Researchers have proposed an innovative electroanalytical method for determining creatinine levels in urine, leveraging eco-friendly biochar derived from sugarcane bagasse. This development is particularly noteworthy as it provides a sustainable alternative to traditional enzymatic methods, which are often limited by their need for strict environmental controls.

Creatinine, a byproduct of muscle metabolism excreted through the kidneys, serves as a vital biomarker for kidney function. Traditional detection methods, such as the Jaffé reaction, while widely used, suffer from interference by various substances present in urine samples, which can skew results. In contrast, the new method utilizes a biochar-modified carbon paste electrode that spontaneously interacts with copper ions to form creatinine-copper complexes. This interaction effectively suppresses the copper voltammetric signal, providing a reliable measure of creatinine concentration.

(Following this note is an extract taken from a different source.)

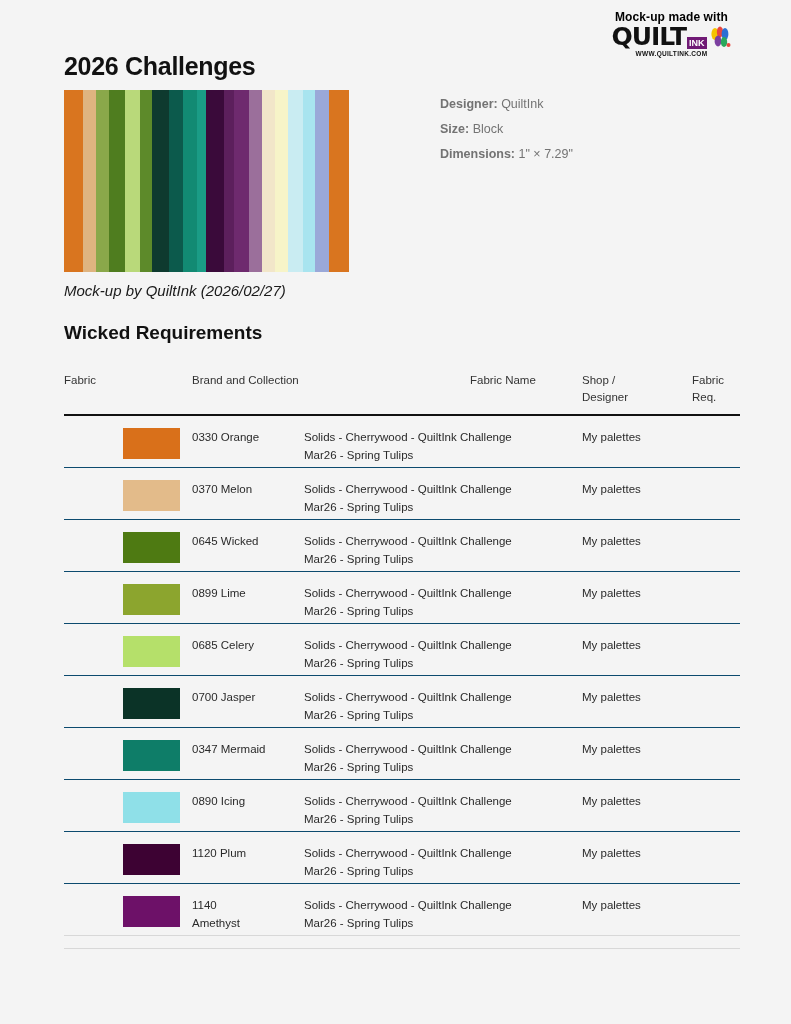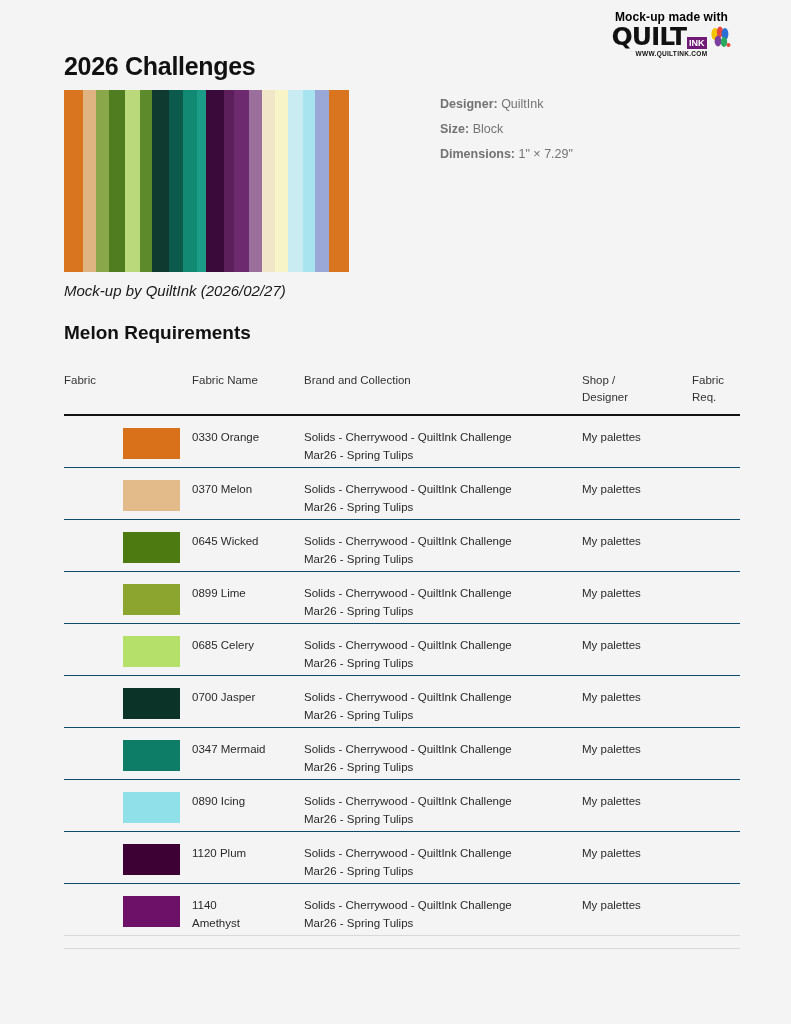"Melon Requirements" div.section-title { text: Melon -> Wicked }
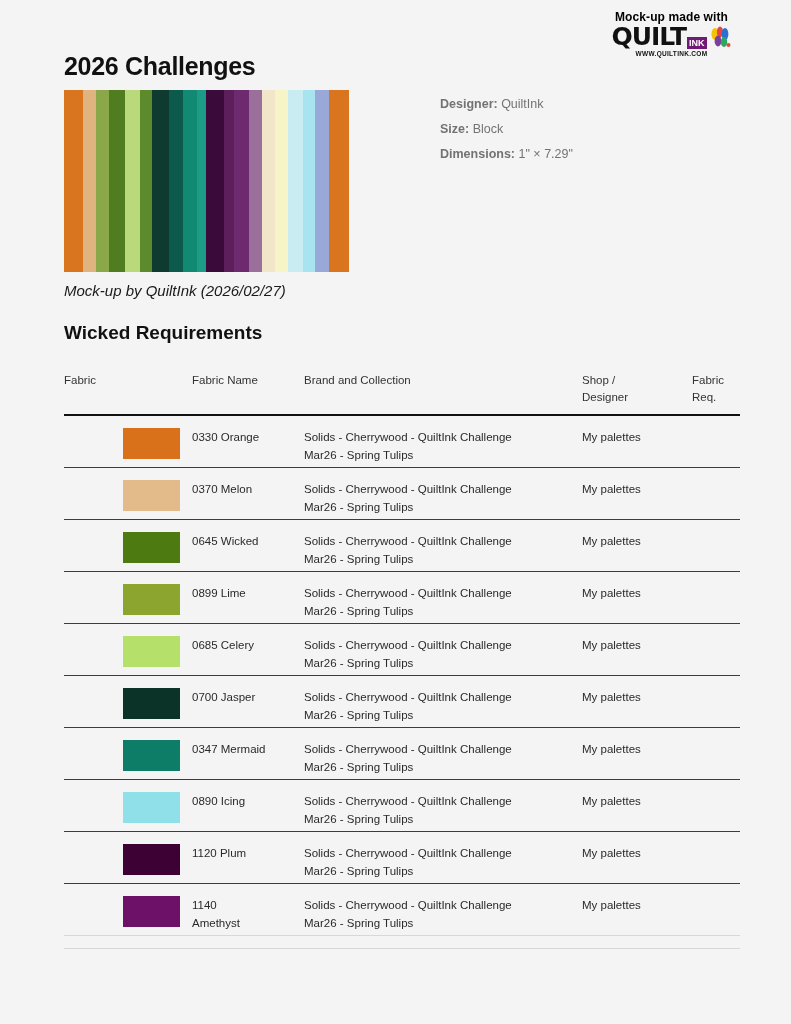"Fabric Name" div.cell { order: before "Brand and Collection" -> after "Brand and Collection" }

The method exhibited a linear dynamic range of 300-700 µmol L−1 and was able to accurately determine creatinine in synthetic urine samples. Notably, the detection and quantification limits were set at 91.0 µmol L−1 and 300 µmol L−1, respectively. The method also demonstrated high selectivity against common metallic species found in urine and was effective even in the presence of equimolar concentrations of uric acid.

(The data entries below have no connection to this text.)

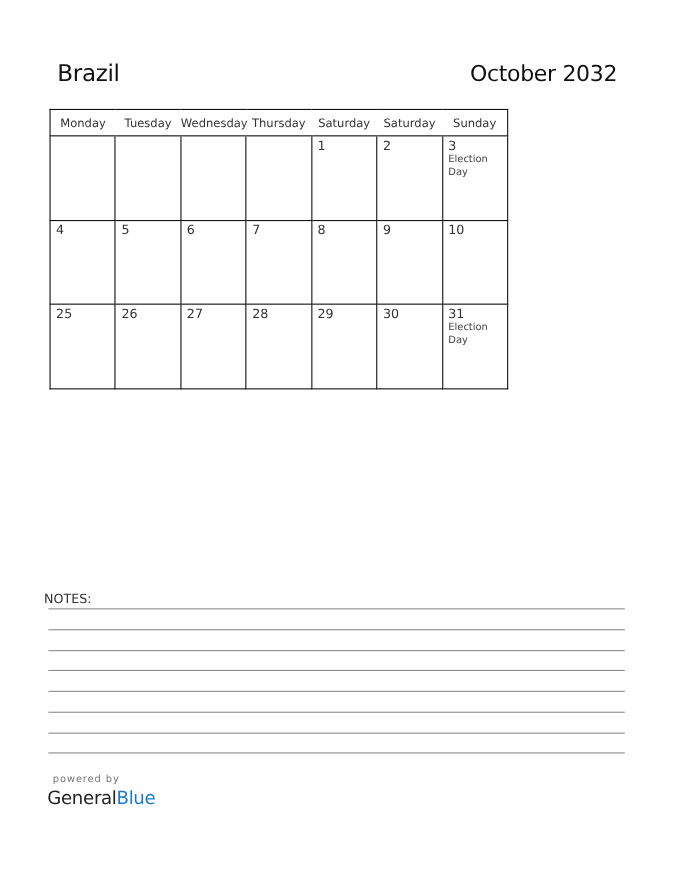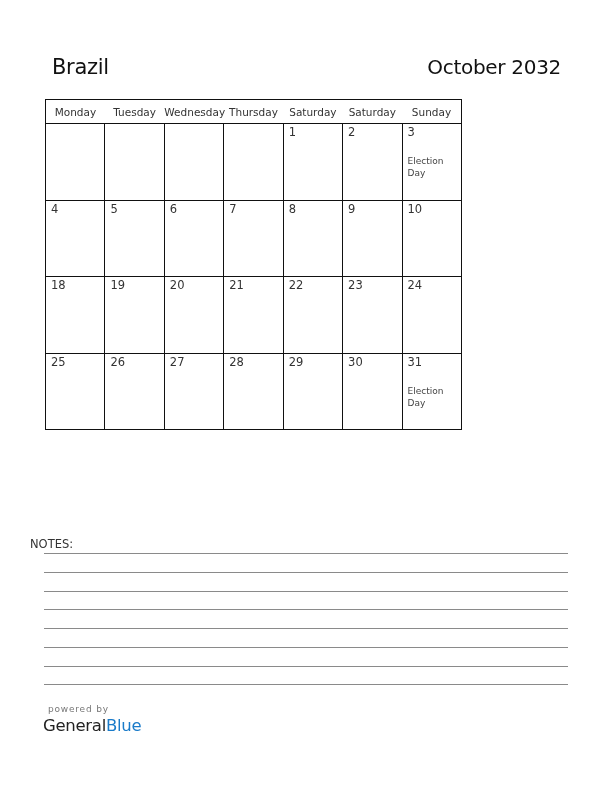"Election Day" .holiday { margin-top: 16px -> 0px }
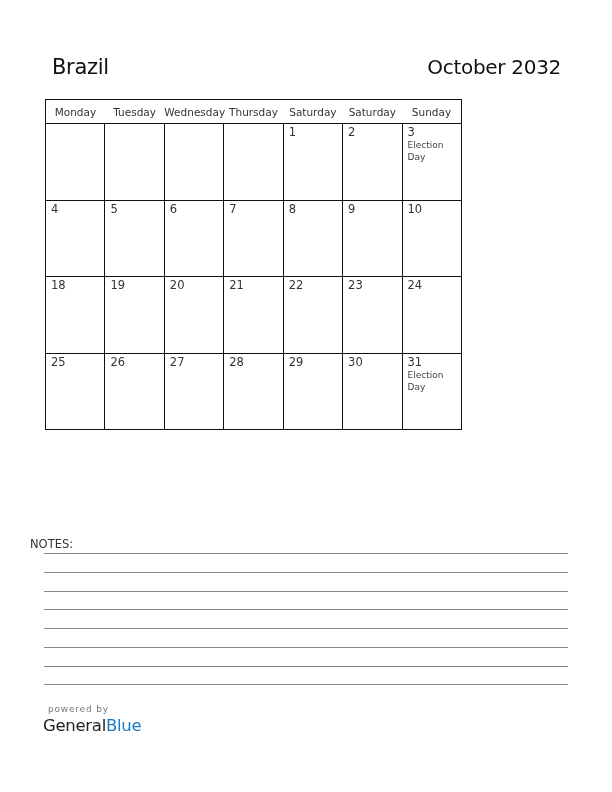"18" tr { html: <tr> <td> <span>18</span> </td> <td> <span>19</span> </td> <td> <span>20</span> </td> <td> <span>21</span> </td> <td> <span>22</span> </td> <td> <span>23</span> </td> <td> <span>24</span> </td> </tr> -> none }
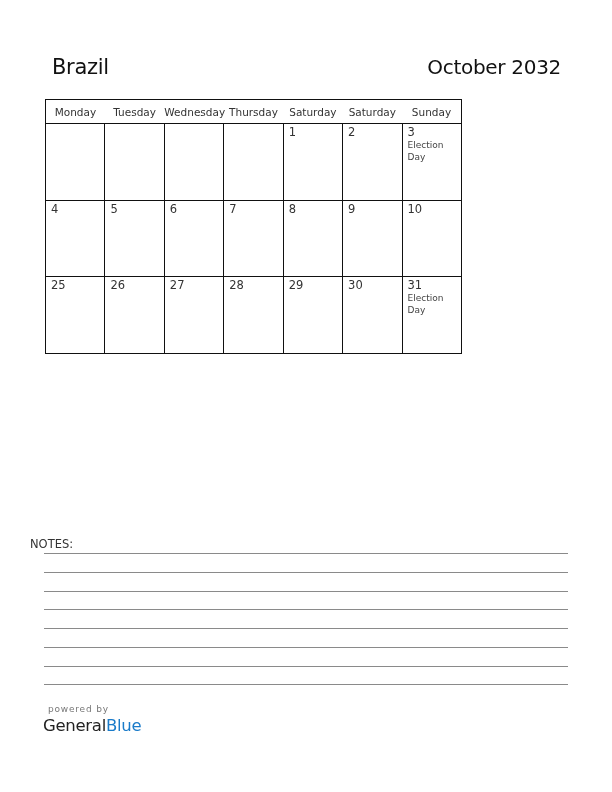"NOTES:" .notes-label { left: 30px -> 40px }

Further emphasizing its practical application, the method achieved creatinine recovery rates of 101±7% at the quantification limit and 100±7% at typical urine creatinine concentrations post-dilution. This indicates not only the method’s accuracy but also its robustness and reliability in a synthetic urine matrix.

By utilizing biochar, an environmentally beneficial material produced from agricultural waste, this method also aligns with Sustainable Development Goals by promoting sustainable production practices and contributing to environmental conservation. This innovative approach, therefore, not only enhances the accuracy of biomarker analysis in clinical diagnostics but also supports sustainable practices in scientific research.